- Exercise
Quote the entries below from the line with "- 4. Can I control how many" through the line with "- carbon offsetting company?", both ends included, and only those lines.

- Records shown

○ ○ ○ ○ ○

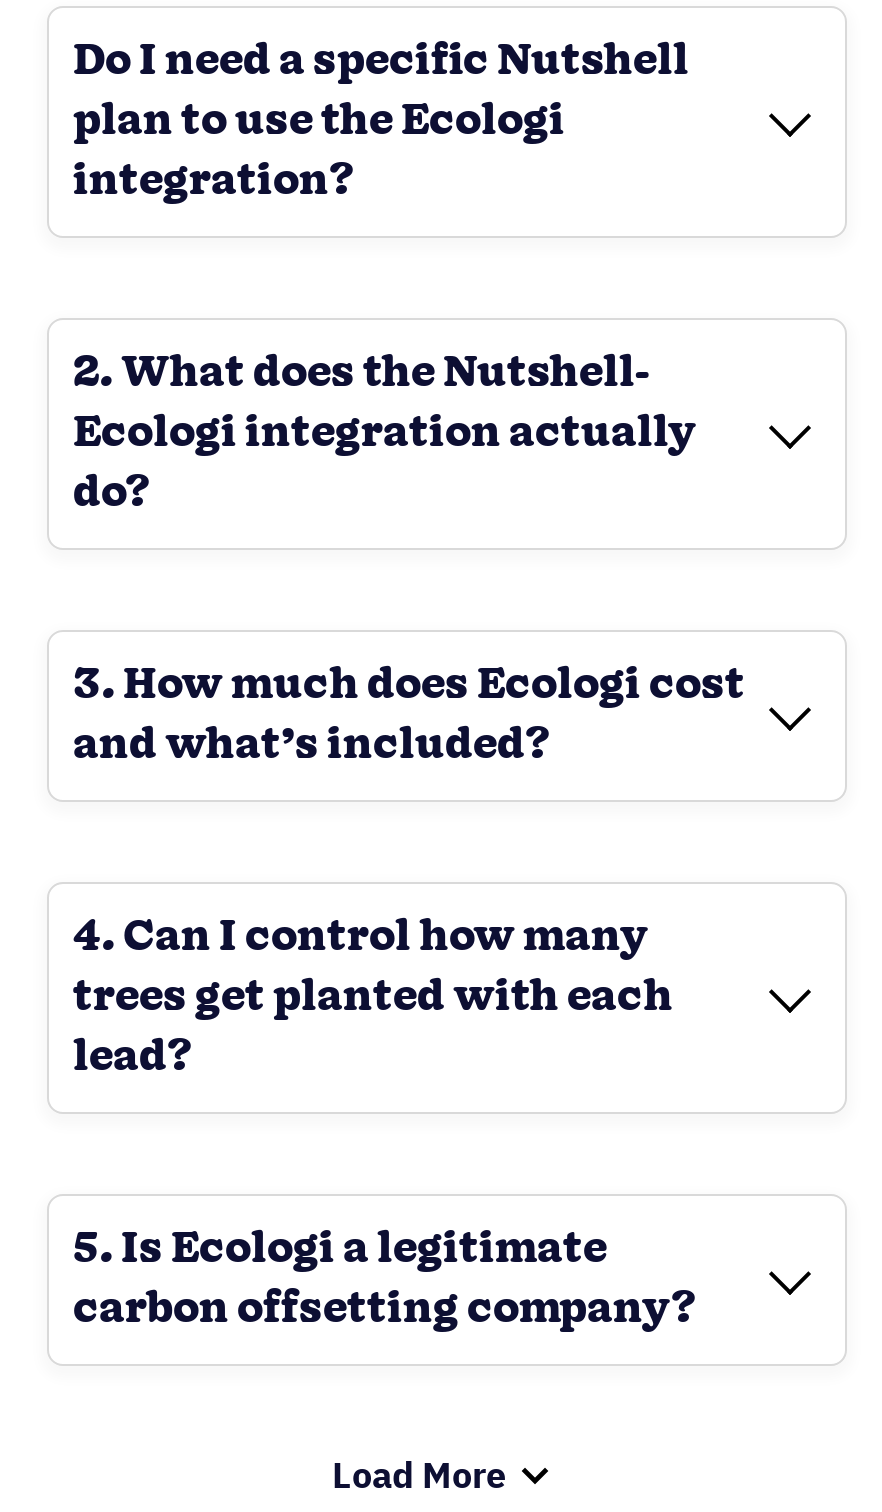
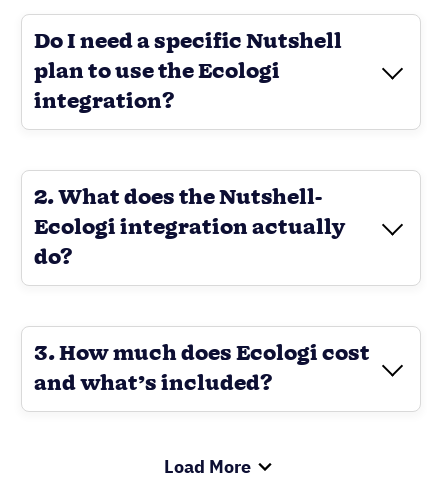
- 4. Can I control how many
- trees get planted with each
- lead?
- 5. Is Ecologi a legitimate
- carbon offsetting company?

○ ○ ○ ○ ○

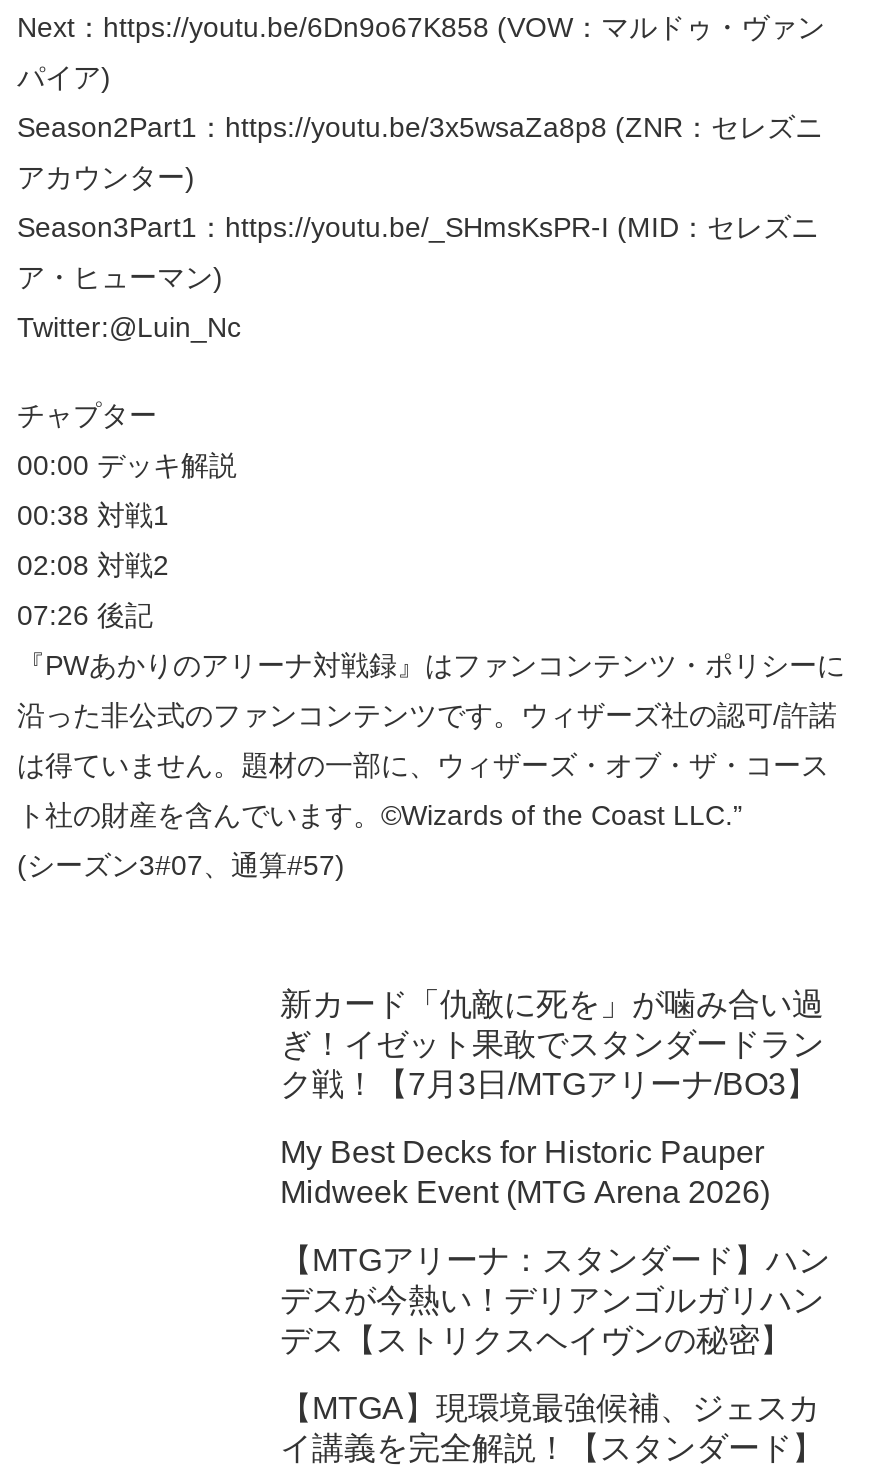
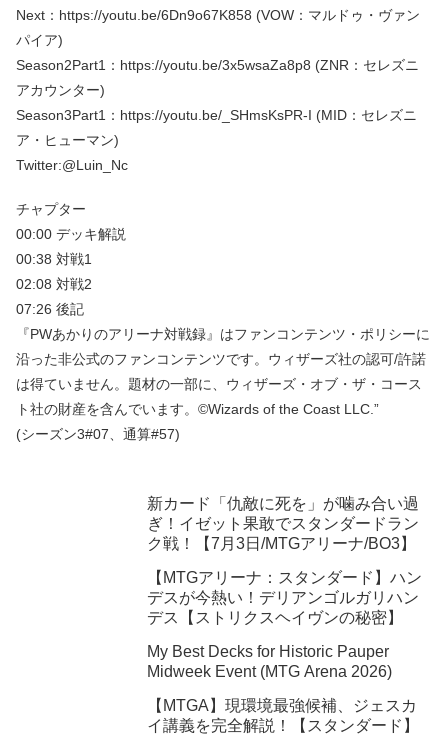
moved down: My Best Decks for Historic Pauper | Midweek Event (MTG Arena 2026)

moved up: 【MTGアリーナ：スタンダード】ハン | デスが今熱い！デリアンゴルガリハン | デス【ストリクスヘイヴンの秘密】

○ ○ ○ ○ ○

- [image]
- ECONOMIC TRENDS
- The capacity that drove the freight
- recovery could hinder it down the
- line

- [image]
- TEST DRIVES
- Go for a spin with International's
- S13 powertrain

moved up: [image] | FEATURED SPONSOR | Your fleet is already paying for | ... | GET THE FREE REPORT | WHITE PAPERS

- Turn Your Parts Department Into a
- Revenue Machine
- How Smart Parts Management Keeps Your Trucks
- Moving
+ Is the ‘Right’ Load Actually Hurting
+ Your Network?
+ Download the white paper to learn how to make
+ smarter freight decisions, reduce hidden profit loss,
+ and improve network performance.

○ ○ ○ ○ ○

- Task response
- 4. Can I control how many
- trees get planted with each
- lead?
- 5. Is Ecologi a legitimate
- carbon offsetting company?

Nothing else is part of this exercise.